● **What you will do**: In the listing that follows, how many lines have the word "none" in them? Give only the number.

● **Data in this exercise**:
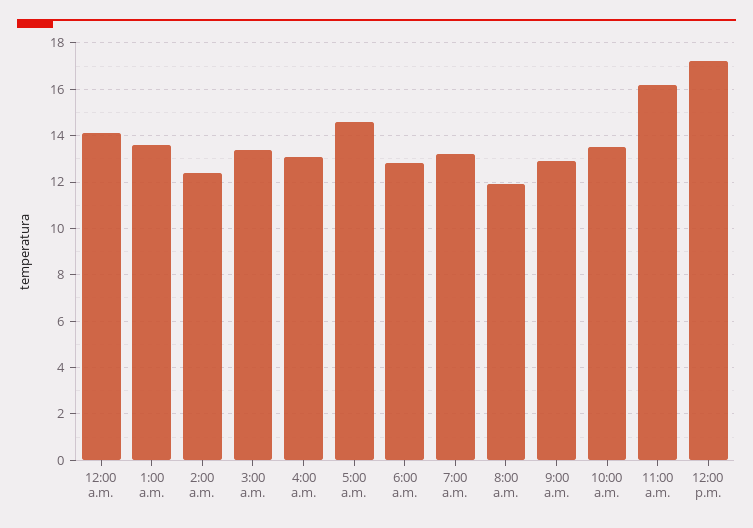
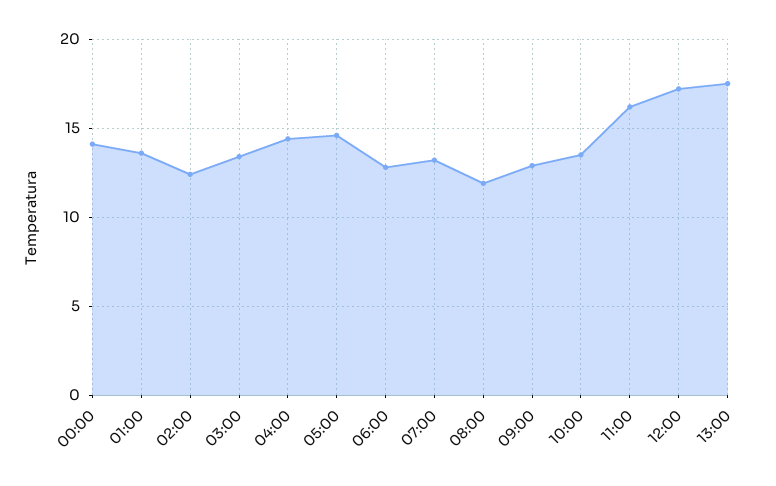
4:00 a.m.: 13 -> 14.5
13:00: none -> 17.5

...

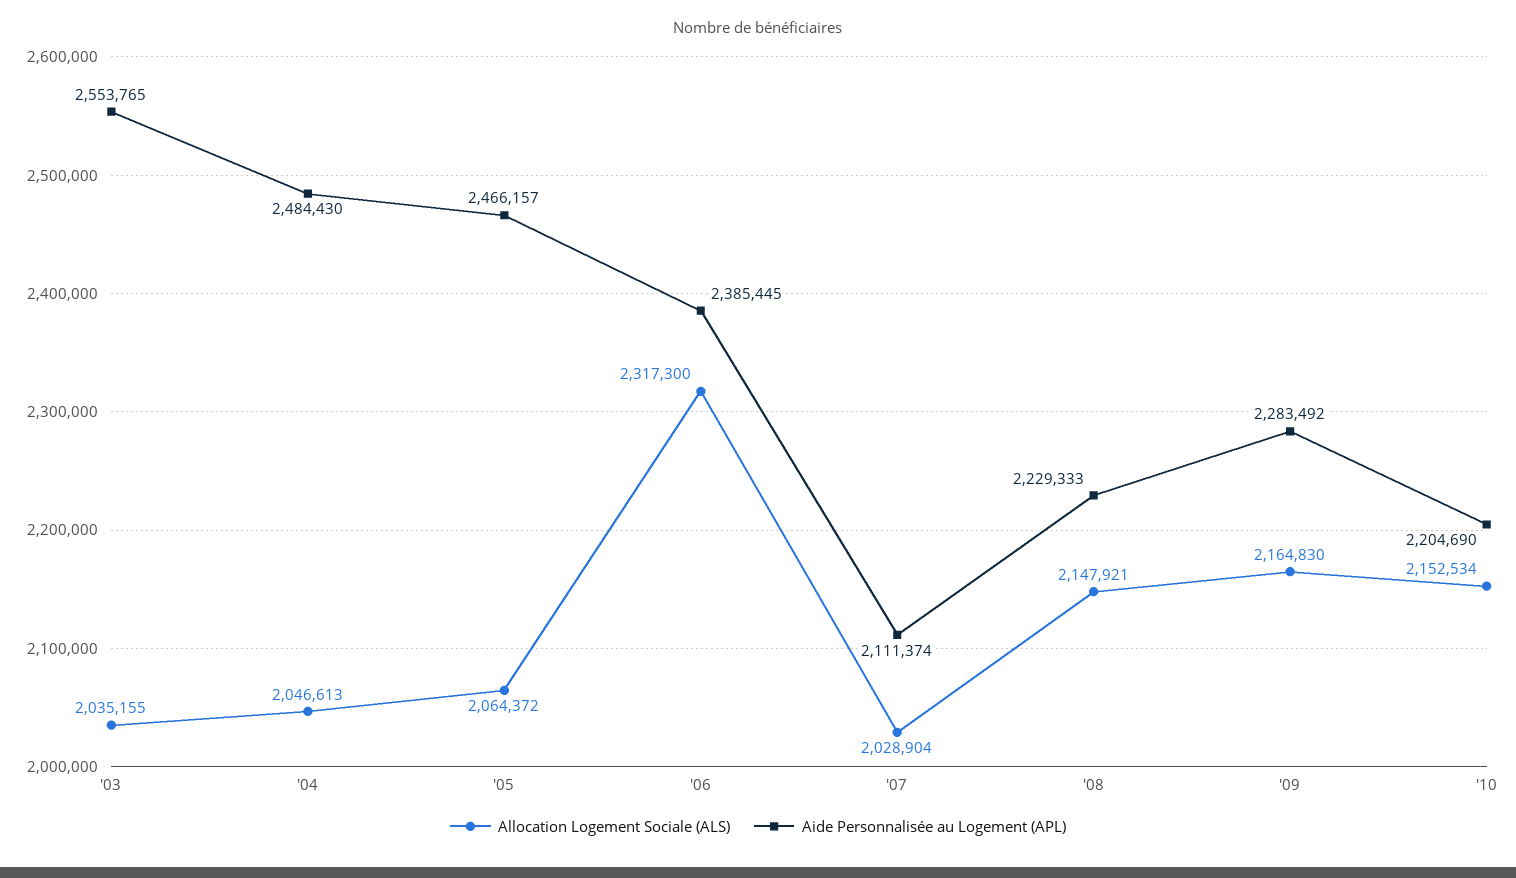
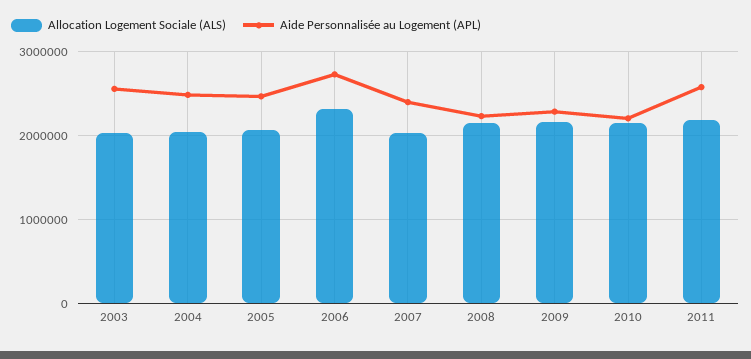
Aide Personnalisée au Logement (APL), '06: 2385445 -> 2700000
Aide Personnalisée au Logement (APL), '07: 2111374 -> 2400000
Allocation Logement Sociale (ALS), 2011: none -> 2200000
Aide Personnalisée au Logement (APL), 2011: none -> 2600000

● **Exercise result**: 3